→ Try it
Check every line of the entries below for the word "size", and copy the ones that have it.

→ The data
· · · ·

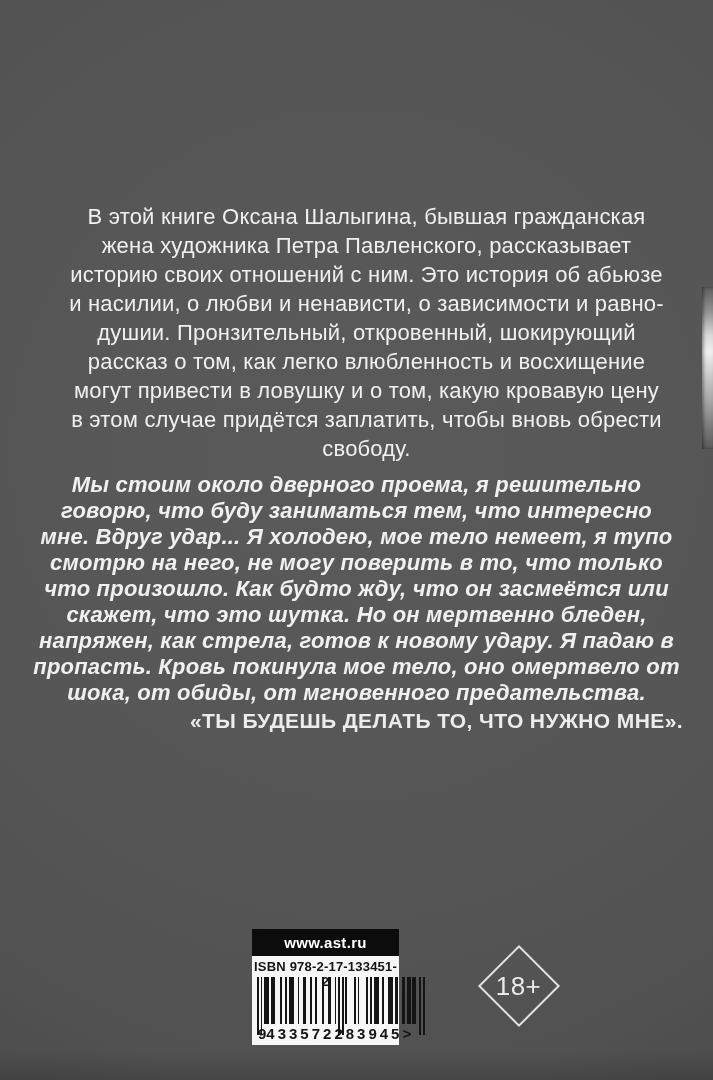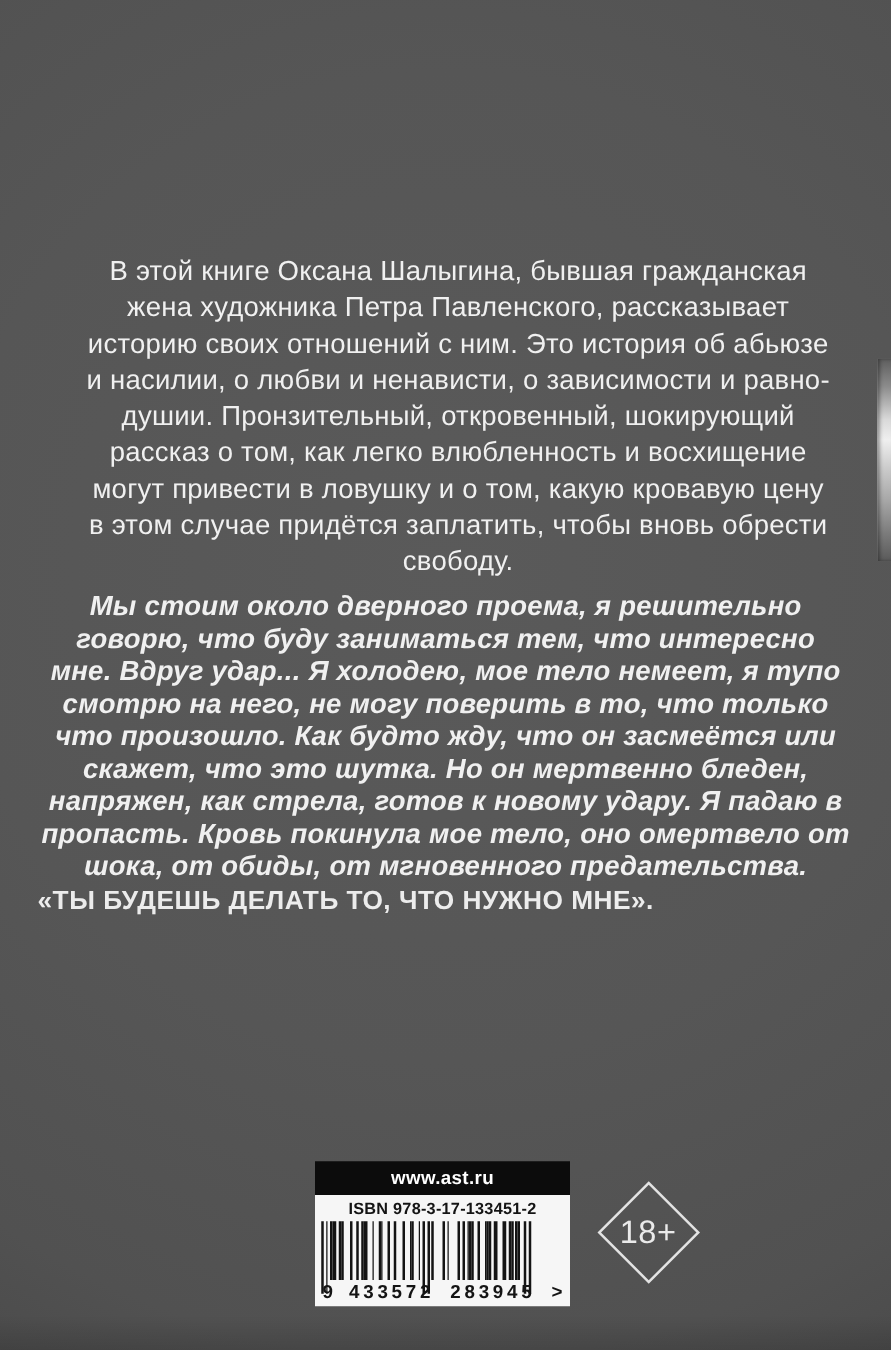--- a/index.html
+++ b/index.html
@@ -57,7 +57,7 @@
     position: absolute;
     left: 30px; right: 30px;
     top: 706px;
-    text-align: left;
+    text-align: right;
     color: #ececec;
     font-weight: 700;
     font-size: 21px;

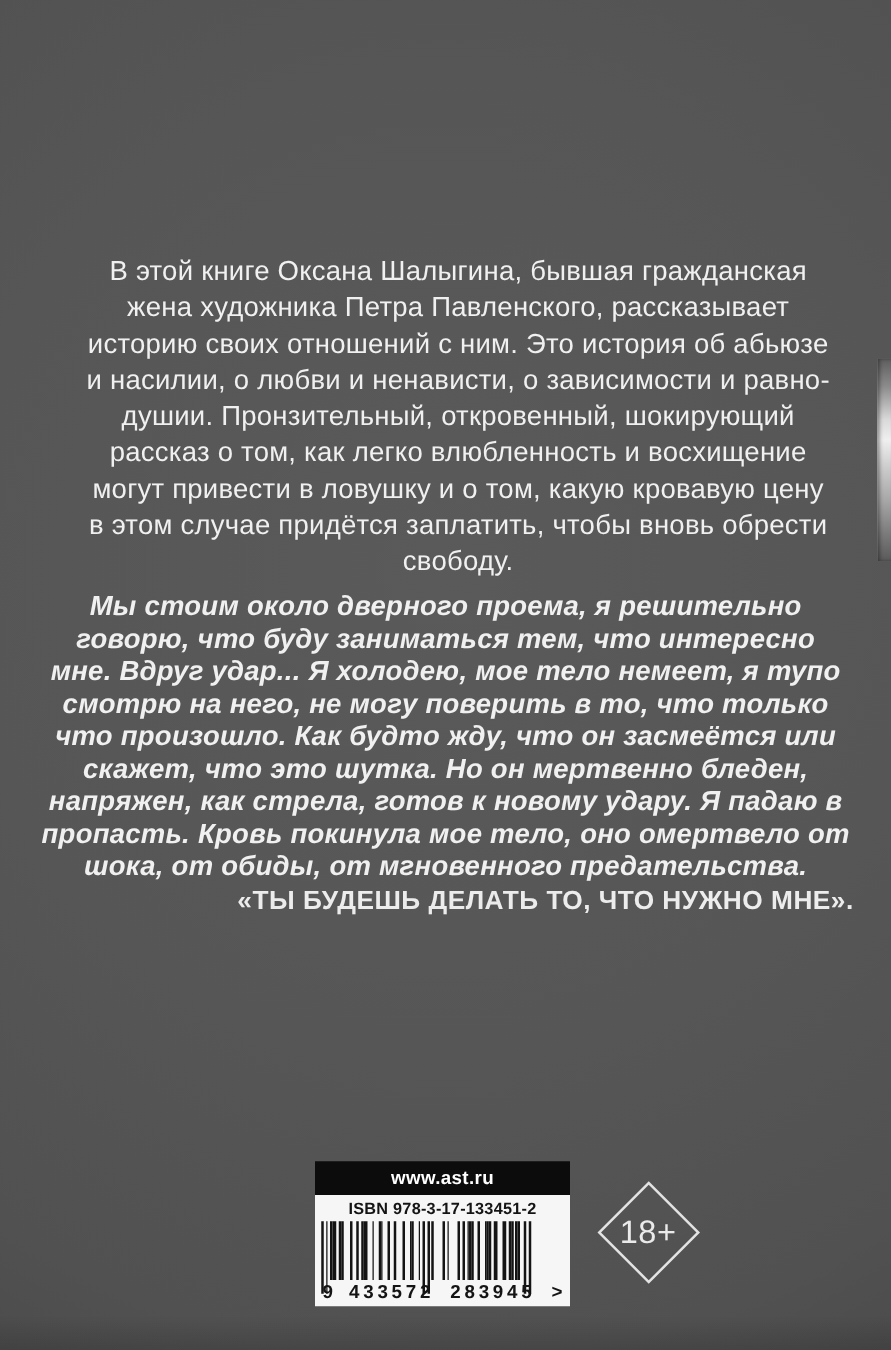--- a/index.html
+++ b/index.html
@@ -70,7 +70,7 @@
     position: absolute;
     left: 252px;
     top: 929px;
-    width: 204px;
+    width: 147px;
   }
   .site-bar {
     background: #0c0c0c;

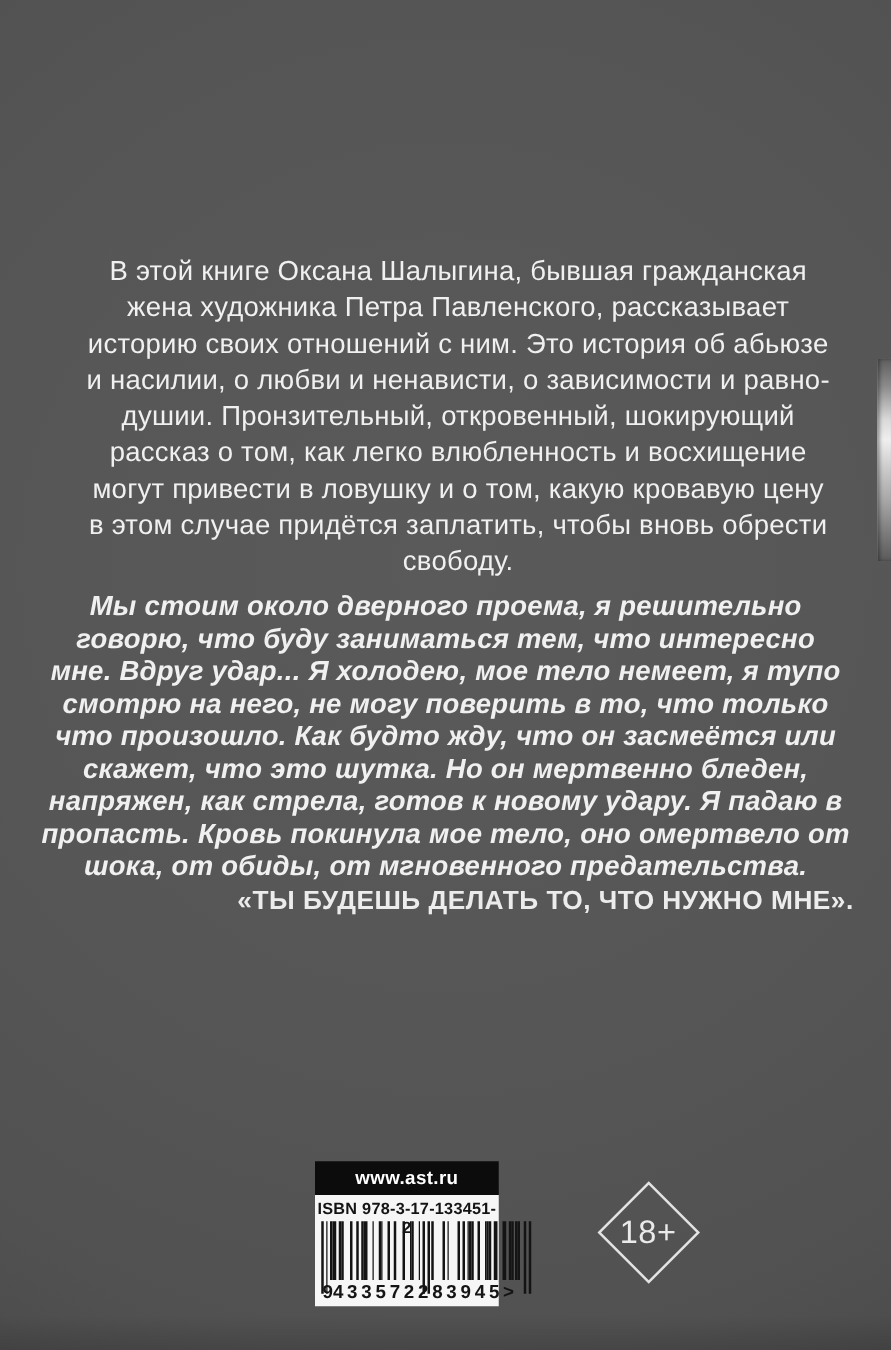--- a/index.html
+++ b/index.html
@@ -193,7 +193,7 @@
   <div class="barcode-block">
     <div class="site-bar">www.ast.ru</div>
     <div class="barcode-box">
-      <div class="isbn">ISBN 978-3-17-133451-2</div>
+      <div class="isbn">ISBN 978-2-17-133451-2</div>
       <div class="bars" id="bars">
           <div class="m b g" style="width: 1.77895px;"></div>
           <div class="m g" style="width: 1.77895px;"></div>

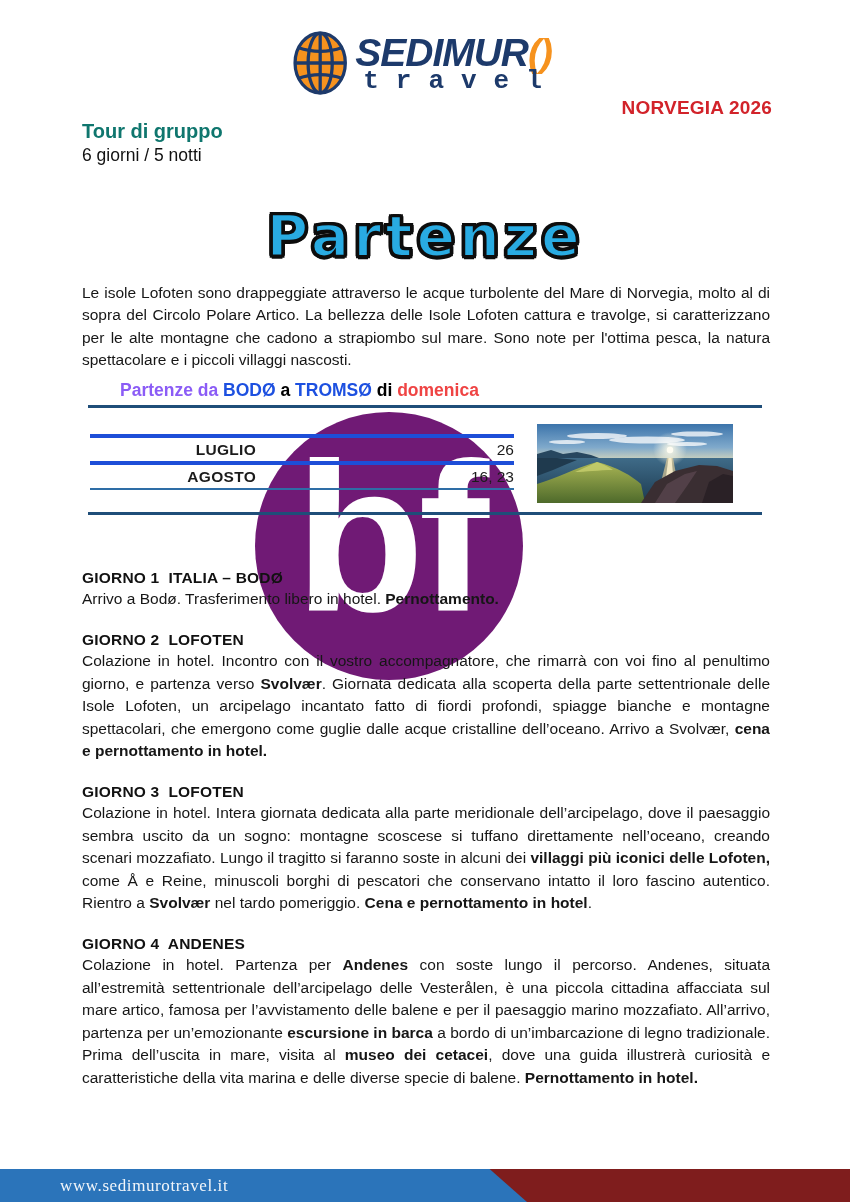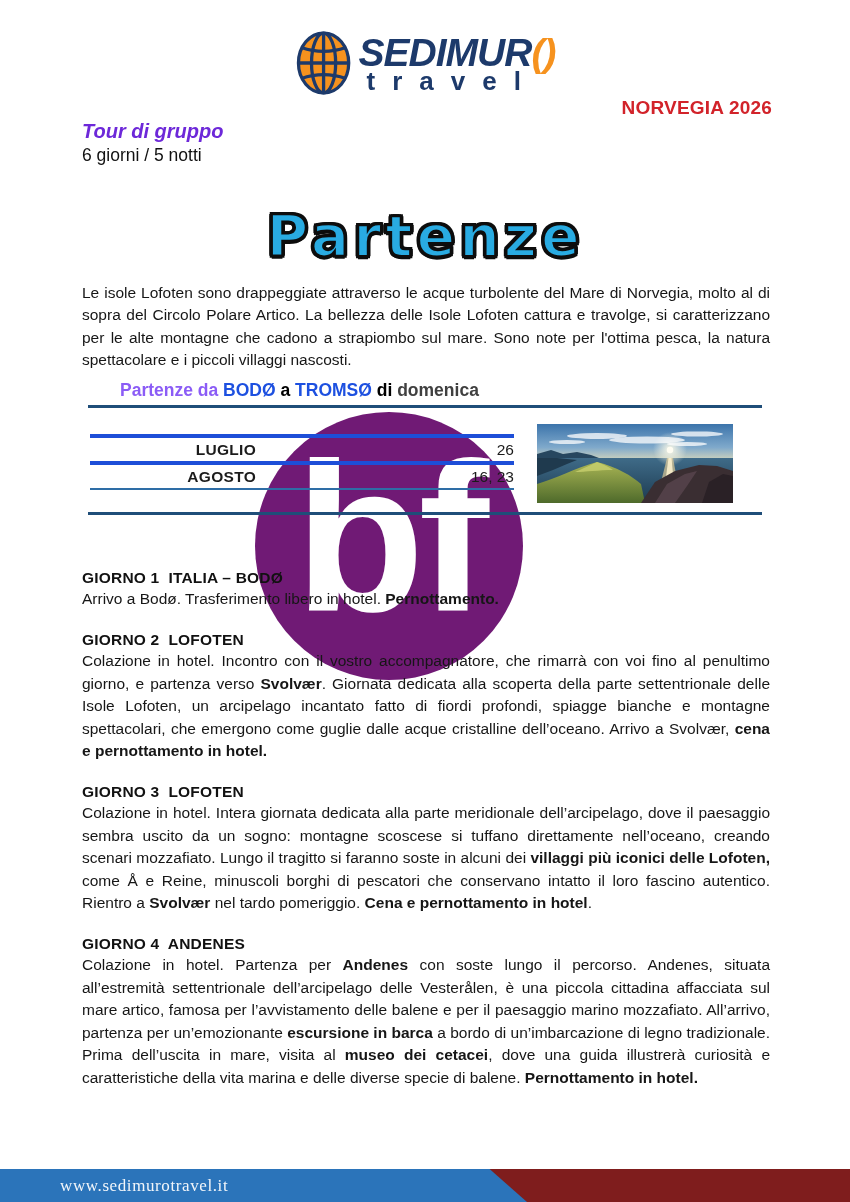--- a/index.html
+++ b/index.html
@@ -25,7 +25,7 @@
   .logo-globe{width:58px;height:70px;display:block;}
   .logo-line1{font-size:39px;font-weight:bold;letter-spacing:-1px;line-height:1;color:#1d3a6b;white-space:nowrap;font-style:italic;}
   .logo-line1 .parens{color:#f6921e;}
-  .logo-line2{font-size:26px;font-weight:bold;letter-spacing:17px;line-height:1;color:#1d3a6b;margin-top:-4px;padding-left:8px;white-space:nowrap;}
+  .logo-line2{font-size:26px;font-weight:bold;letter-spacing:17px;line-height:1;color:#1d3a6b;margin-top:-4px;padding-left:8px;white-space:nowrap;font-family:Liberation Mono, monospace;}
   
   .edition{top:97px;right:78px;font-size:19px;font-weight:bold;color:#d2232a;letter-spacing:0.2px;}
   .tour-block{top:119px;left:82px;}

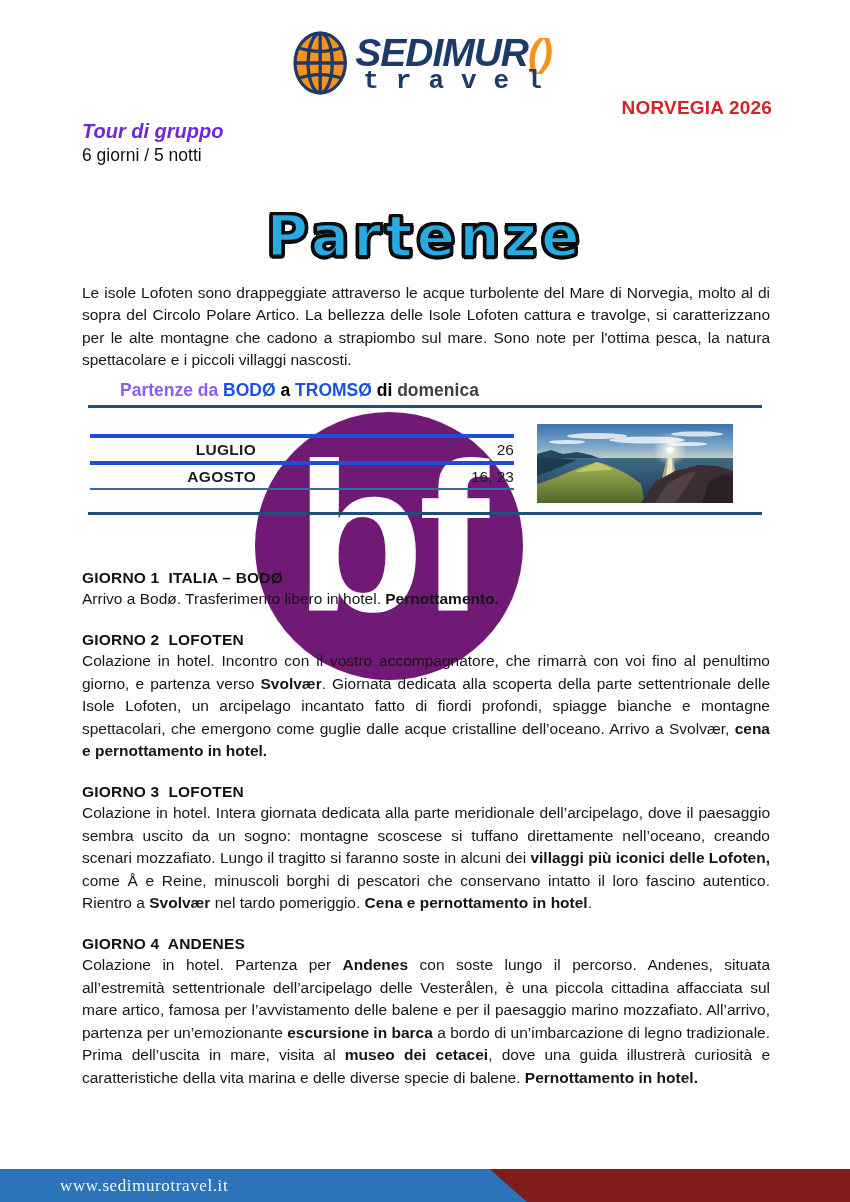--- a/index.html
+++ b/index.html
@@ -29,7 +29,7 @@
   
   .edition{top:97px;right:78px;font-size:19px;font-weight:bold;color:#d2232a;letter-spacing:0.2px;}
   .tour-block{top:119px;left:82px;}
-  .tour-type{font-size:20px;font-weight:bold;color:#6d28d9;line-height:1.2;font-style:italic;}
+  .tour-type{font-size:20px;font-weight:bold;color:#0f766e;line-height:1.2;}
   .duration{font-size:17.5px;color:#111;line-height:1.2;margin-top:2px;}
   
   .main-title{top:208px;left:0;width:100%;text-align:center;}

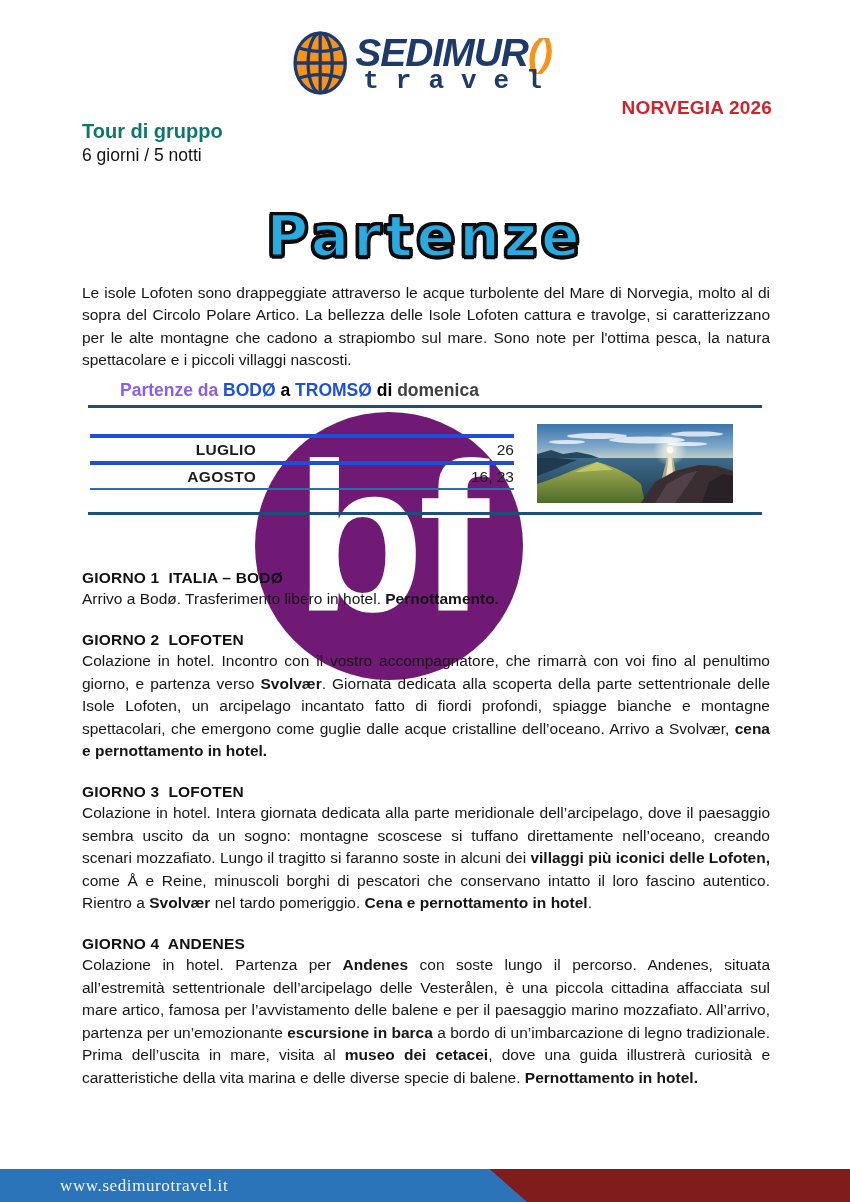--- a/index.html
+++ b/index.html
@@ -105,7 +105,7 @@
 
   <div class="layer intro">Le isole Lofoten sono drappeggiate attraverso le acque turbolente del Mare di Norvegia, molto al di sopra del Circolo Polare Artico. La bellezza delle Isole Lofoten cattura e travolge, si caratterizzano per le alte montagne che cadono a strapiombo sul mare. Sono note per l'ottima pesca, la natura spettacolare e i piccoli villaggi nascosti.</div>
 
-  <div class="layer dep-heading"><span style="color: #8b5cf6;">Partenze da </span><span style="color: rgb(29, 80, 224);">BODØ</span><span style="color: rgb(0, 0, 0);"> a </span><span style="color: rgb(29, 80, 224);">TROMSØ</span><span style="color: rgb(0, 0, 0);"> di </span><span style="color: #404040;">domenica</span></div>
+  <div class="layer dep-heading"><span style="color: #8b5cf6;">Partenze da </span><span style="color: rgb(29, 80, 224);">BODØ</span><span style="color: rgb(0, 0, 0);"> a </span><span style="color: rgb(29, 80, 224);">TROMSØ</span><span style="color: rgb(0, 0, 0);"> di </span><span style="color: #ef4444;">domenica</span></div>
   <div class="layer rule rule-top"></div>
 
   <table class="layer dep-table">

· · · ·

→ Answer section
     font-size: 21px;
   .logo-line1{font-size:39px;font-weight:bold;letter-spacing:-1px;line-height:1;color:#1d3a6b;white-space:nowrap;font-style:italic;}
-  .logo-line2{font-size:26px;font-weight:bold;letter-spacing:17px;line-height:1;color:#1d3a6b;margin-top:-4px;padding-left:8px;white-space:nowrap;}
+  .logo-line2{font-size:26px;font-weight:bold;letter-spacing:17px;line-height:1;color:#1d3a6b;margin-top:-4px;padding-left:8px;white-space:nowrap;font-family:Liberation Mono, monospace;}
   .edition{top:97px;right:78px;font-size:19px;font-weight:bold;color:#d2232a;letter-spacing:0.2px;}
   .edition{top:97px;right:78px;font-size:19px;font-weight:bold;color:#d2232a;letter-spacing:0.2px;}
-  .tour-type{font-size:20px;font-weight:bold;color:#6d28d9;line-height:1.2;font-style:italic;}
+  .tour-type{font-size:20px;font-weight:bold;color:#0f766e;line-height:1.2;}
   .duration{font-size:17.5px;color:#111;line-height:1.2;margin-top:2px;}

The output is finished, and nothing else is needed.